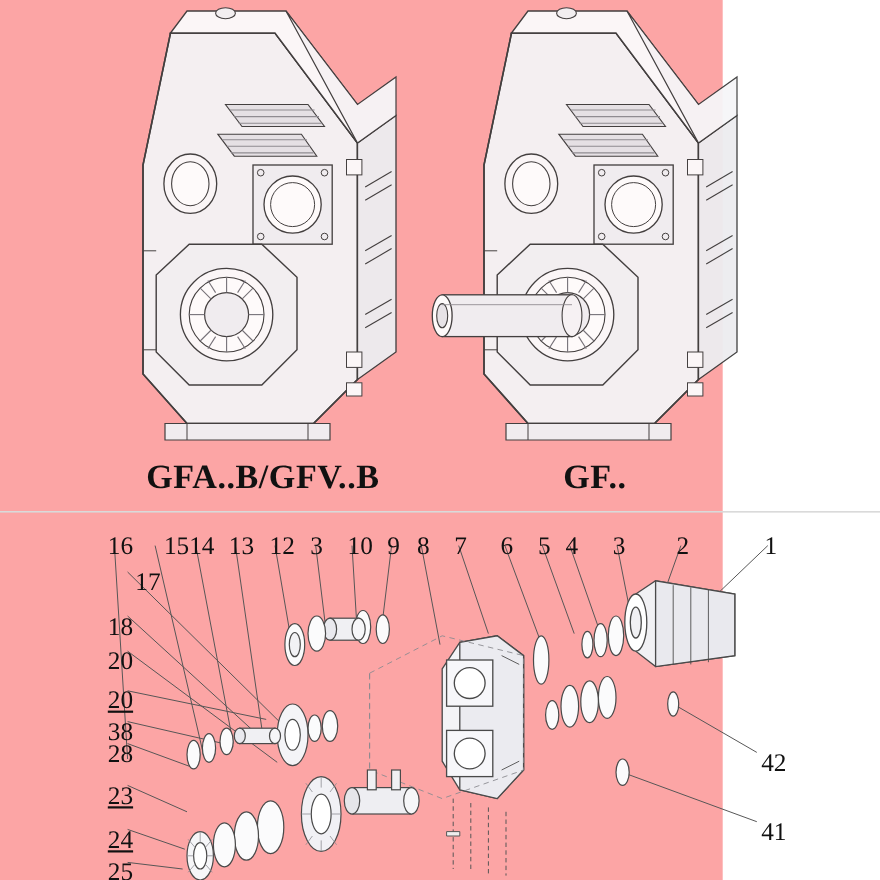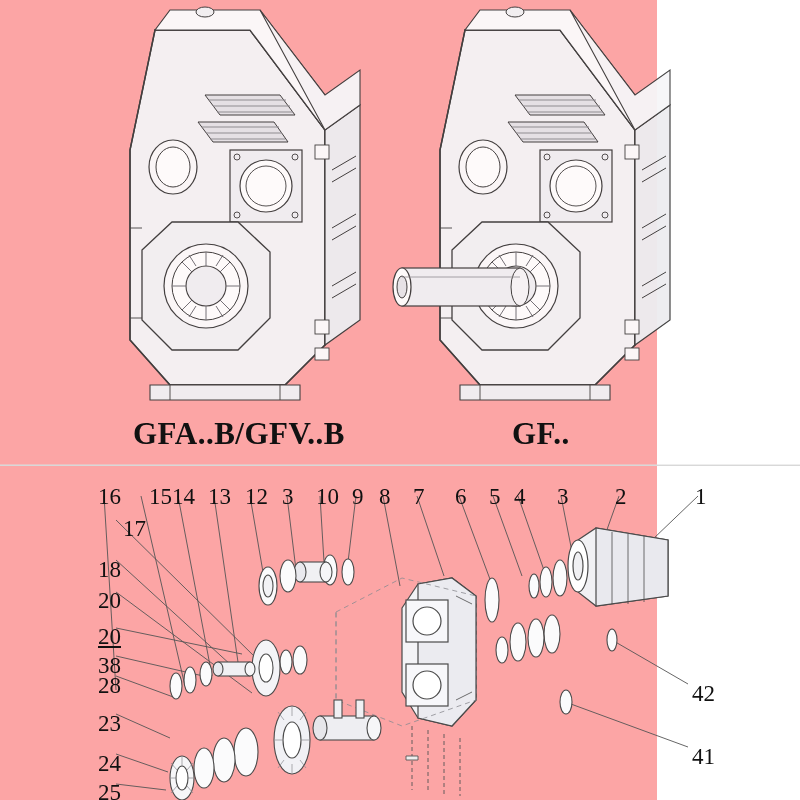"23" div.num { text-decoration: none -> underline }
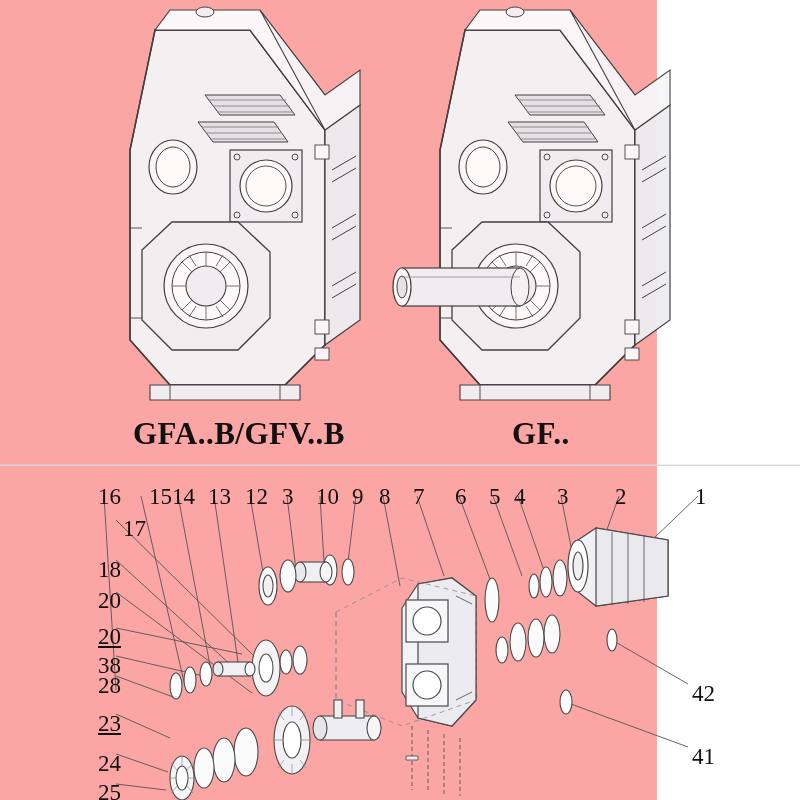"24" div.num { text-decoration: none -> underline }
◇ ◇ ◇
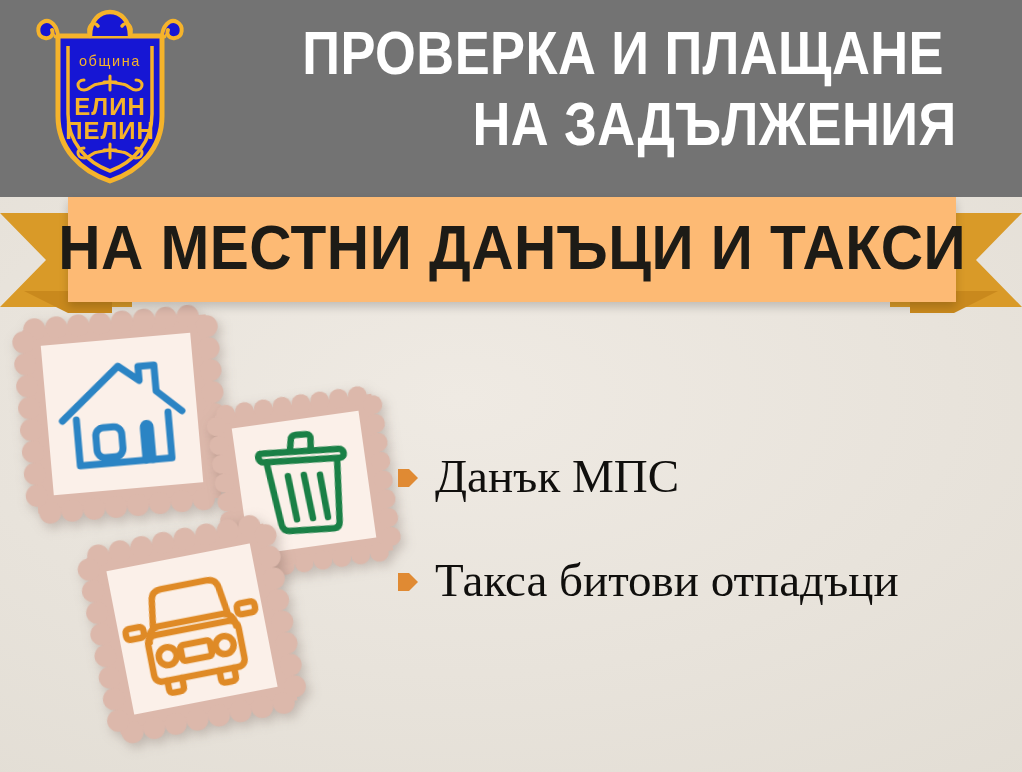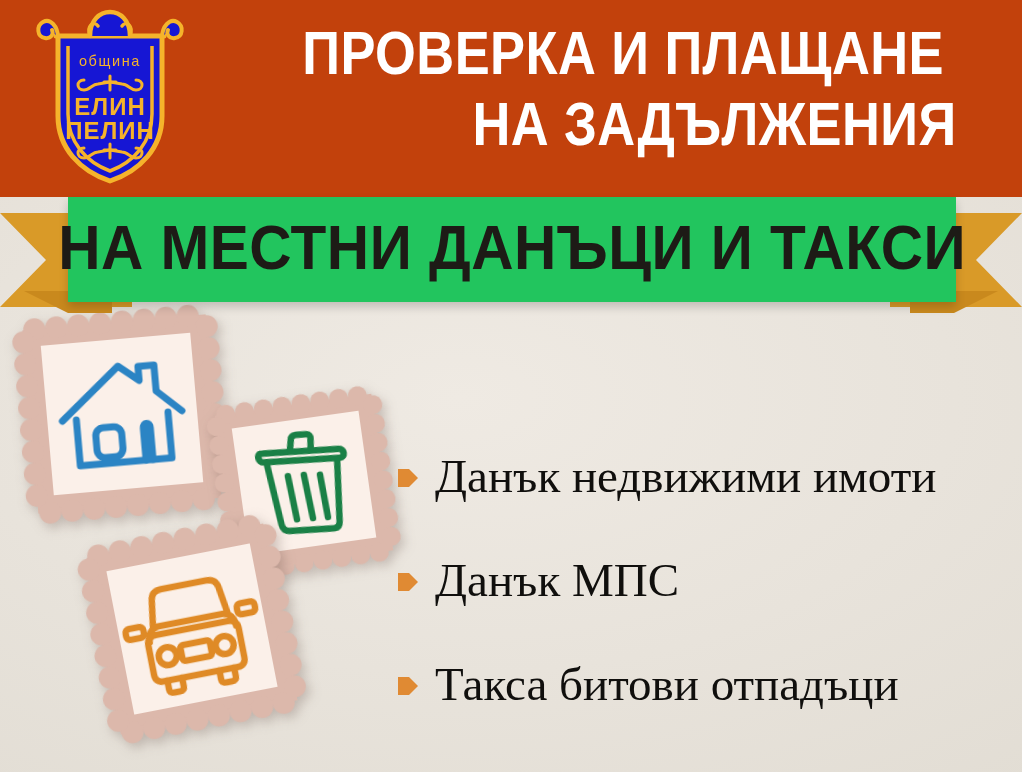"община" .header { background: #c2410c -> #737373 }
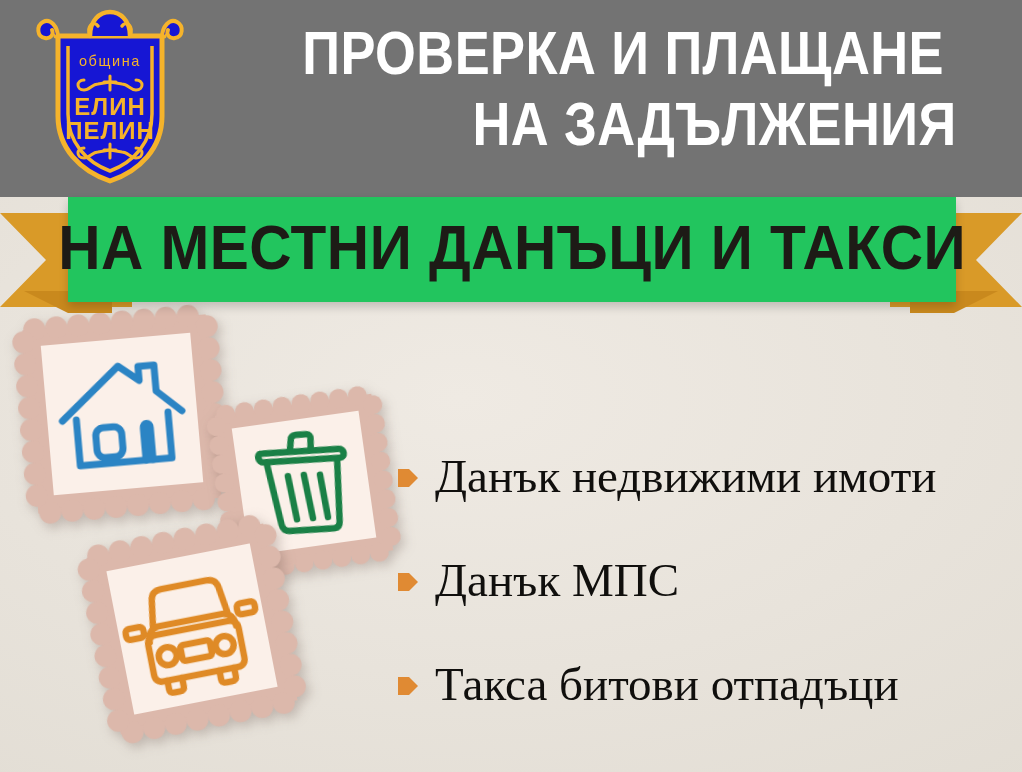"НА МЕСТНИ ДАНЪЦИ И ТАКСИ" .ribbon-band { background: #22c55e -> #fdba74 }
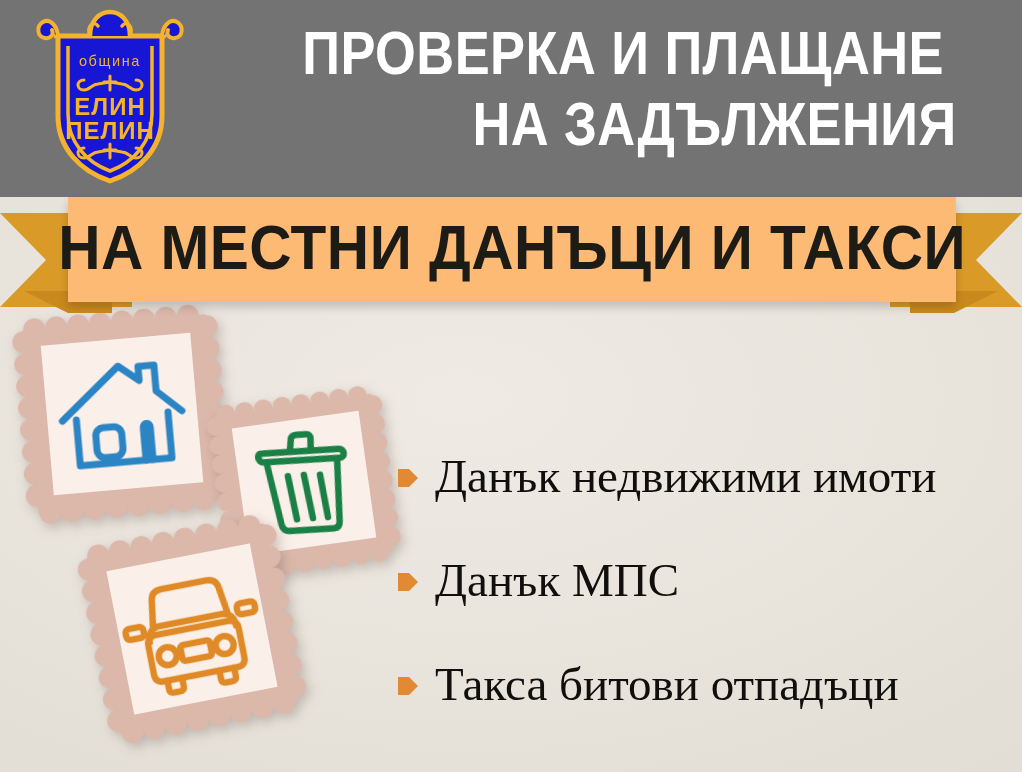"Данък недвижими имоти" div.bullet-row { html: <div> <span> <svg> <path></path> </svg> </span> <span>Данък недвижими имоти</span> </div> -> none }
◇ ◇ ◇
#### Your goal
Return word for word the lines of the listing above, starting at the line with "background: #c2410c ->" and ending at the line with "html: <div> <span>", both included. Pictures do not belong in the copy.

#### Solution for this problem
"община" .header { background: #c2410c -> #737373 }
"НА МЕСТНИ ДАНЪЦИ И ТАКСИ" .ribbon-band { background: #22c55e -> #fdba74 }
"Данък недвижими имоти" div.bullet-row { html: <div> <span> <svg> <path></path> </svg> </span> <span>Данък недвижими имоти</span> </div> -> none }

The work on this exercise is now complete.